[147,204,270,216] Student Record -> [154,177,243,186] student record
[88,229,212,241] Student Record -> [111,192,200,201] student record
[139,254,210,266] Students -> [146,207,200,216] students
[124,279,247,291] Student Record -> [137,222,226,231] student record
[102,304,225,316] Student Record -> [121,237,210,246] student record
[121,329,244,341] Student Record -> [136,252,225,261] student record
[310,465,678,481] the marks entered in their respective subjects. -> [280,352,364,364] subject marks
* * * * * * *
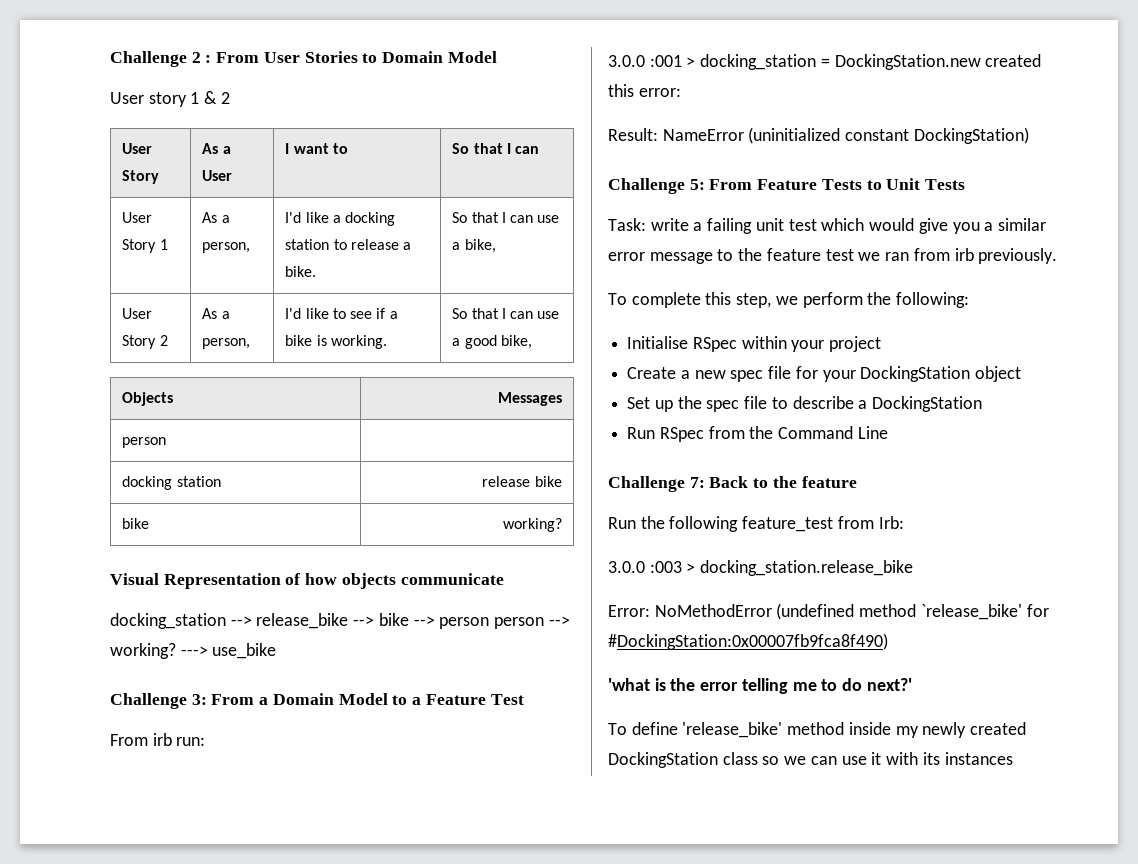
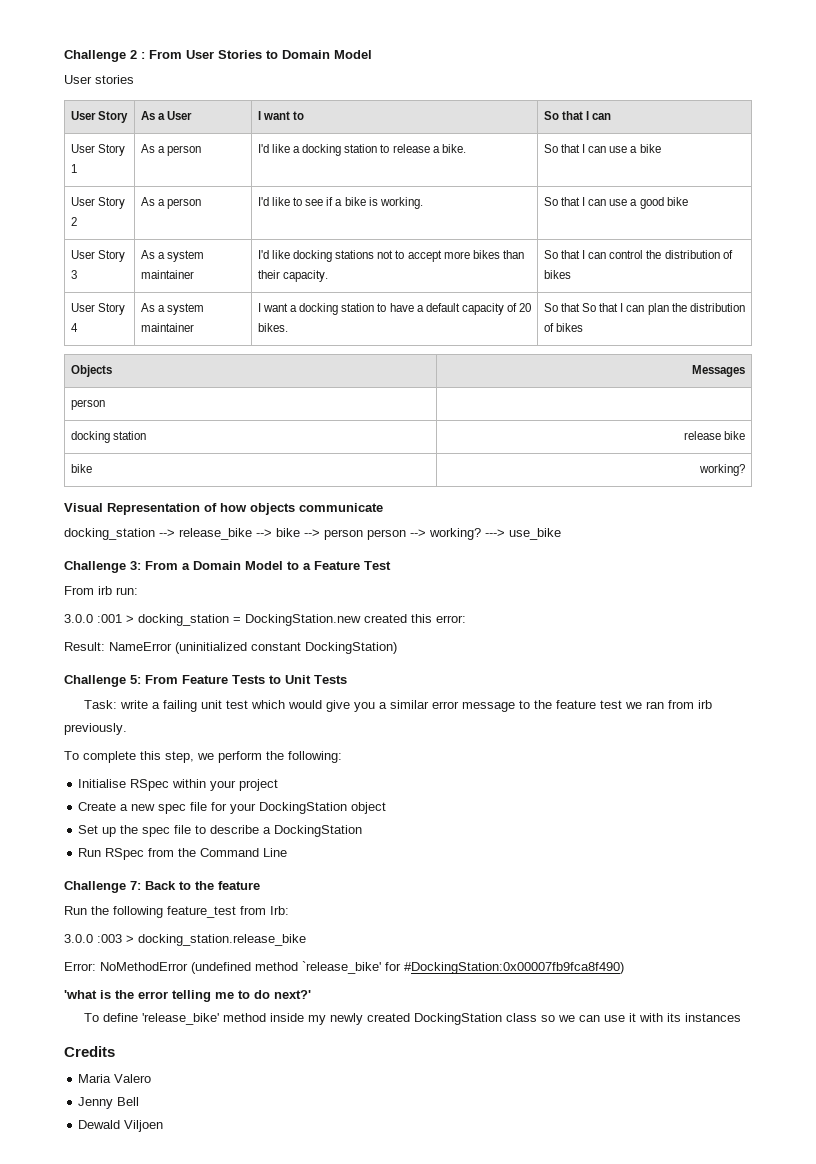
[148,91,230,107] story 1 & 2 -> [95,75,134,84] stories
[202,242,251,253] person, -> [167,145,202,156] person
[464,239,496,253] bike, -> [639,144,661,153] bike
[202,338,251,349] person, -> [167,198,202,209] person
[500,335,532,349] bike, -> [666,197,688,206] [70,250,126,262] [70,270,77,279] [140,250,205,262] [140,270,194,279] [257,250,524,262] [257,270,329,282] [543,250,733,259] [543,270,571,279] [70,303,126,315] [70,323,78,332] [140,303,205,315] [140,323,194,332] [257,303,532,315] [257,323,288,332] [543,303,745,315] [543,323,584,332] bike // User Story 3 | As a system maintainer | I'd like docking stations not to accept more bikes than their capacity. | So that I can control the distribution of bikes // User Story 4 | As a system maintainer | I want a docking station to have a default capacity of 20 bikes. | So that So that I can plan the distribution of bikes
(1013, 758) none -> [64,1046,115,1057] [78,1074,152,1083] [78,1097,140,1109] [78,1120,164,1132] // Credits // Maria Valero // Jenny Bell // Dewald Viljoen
* * * * * * *
**Task to complete**
Reproduce exactly the section above that begins at the line containing "[121,329,244,341] Student Record" and ends at the line containing "[310,465,678,481] the marks", leaving out all other lines.

**Result of this task**
[121,329,244,341] Student Record -> [136,252,225,261] student record
[310,465,678,481] the marks entered in their respective subjects. -> [280,352,364,364] subject marks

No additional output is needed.